== Exercise inputs

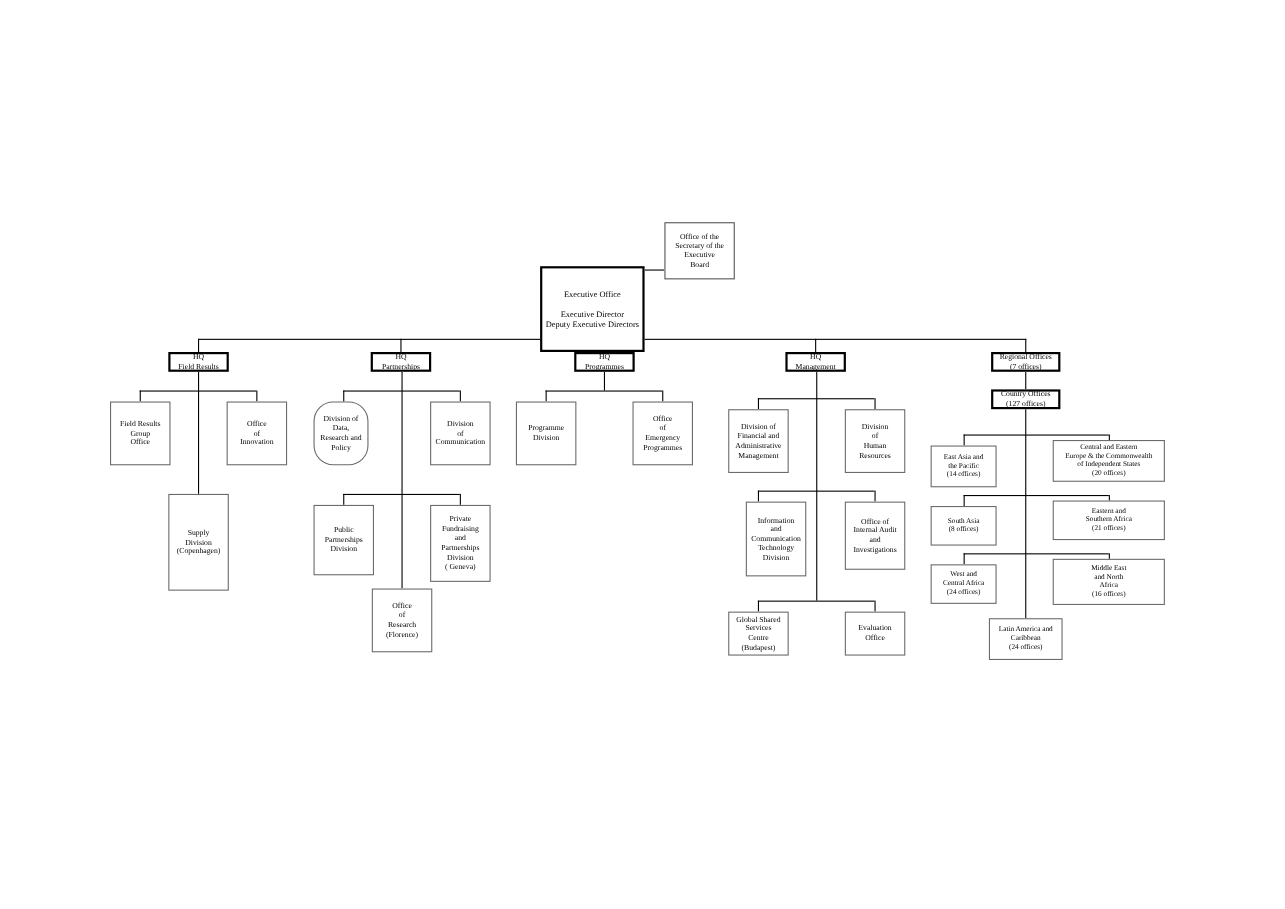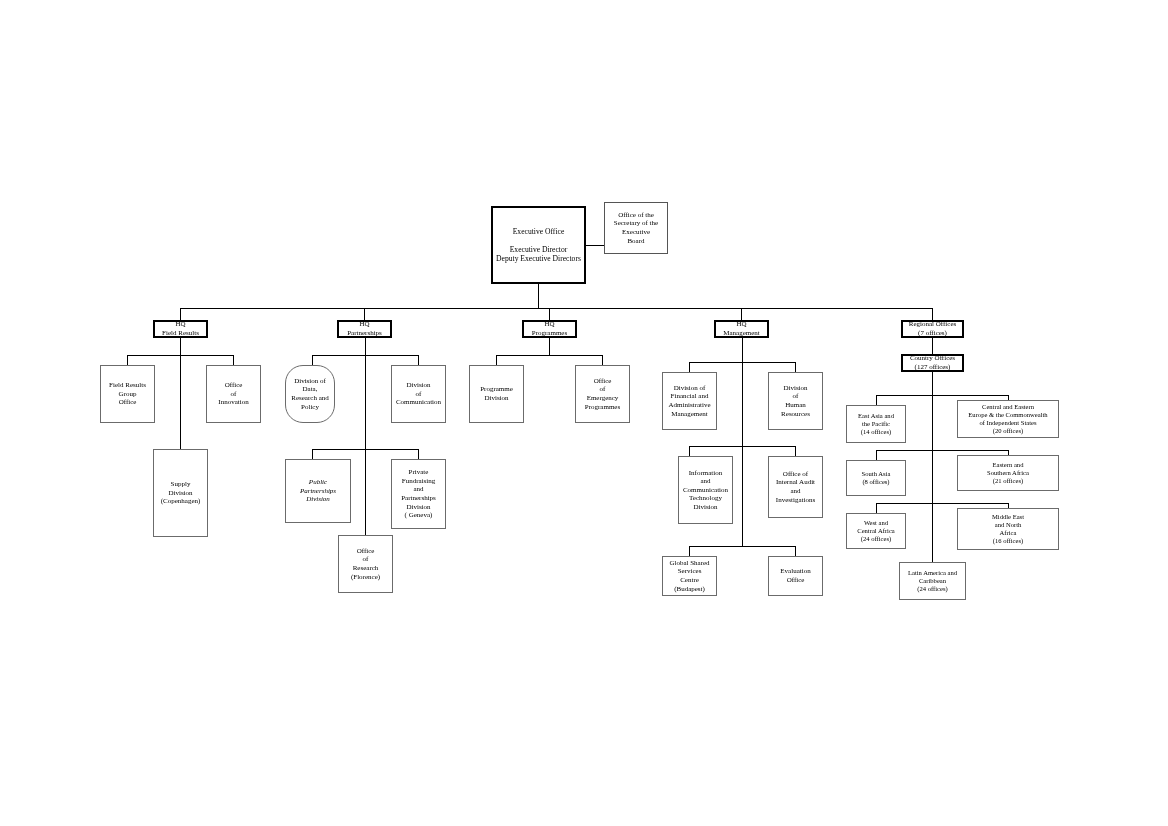--- a/index.html
+++ b/index.html
@@ -40,21 +40,21 @@
     padding: 0 2px;
     white-space: pre-line;
   }
   .ln {
     position: absolute;
     background: #000000;
     z-index: 1;
   }
   .lnv { width: 1px; }
   .lnh { height: 1px; }
-  .fs-top   { font-size: 7.6px; }
+  .fs-top   { font-size: 7.6px; margin-top: 36px; }
   .fs-node  { font-size: 7.0px; }
   .fs-small { font-size: 6.6px; }
 </style>
 </head>
 <body>
 
 <div id="canvas">
 
   <div class="box heavy fs-top" style="left:491px; top:206px; width:95px; height:78px;">
     <span class="txt">Executive Office
@@ -146,21 +146,21 @@
   <div class="box fs-node" style="left:391px; top:365px; width:55px; height:58px;">
     <span class="txt">Division
 of
 Communication</span>
   </div>
 
   <div class="ln lnh" style="left:312px; top:449px; width:106px;"></div>
   <div class="ln lnv" style="left:312px; top:449px; height:10px;"></div>
   <div class="ln lnv" style="left:418px; top:449px; height:10px;"></div>
 
-  <div class="box fs-node" style="left:285px; top:459px; width:66px; height:64px;font-style:italic;">
+  <div class="box fs-node" style="left:285px; top:459px; width:55px; height:64px;">
     <span class="txt">Public
 Partnerships
 Division</span>
   </div>
 
   <div class="box fs-node" style="left:391px; top:459px; width:55px; height:70px;">
     <span class="txt">Private
 Fundraising
 and
 Partnerships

====

### Problem details
Only a number should be returned: the count of lines above that include "font".

### Finished exercise
5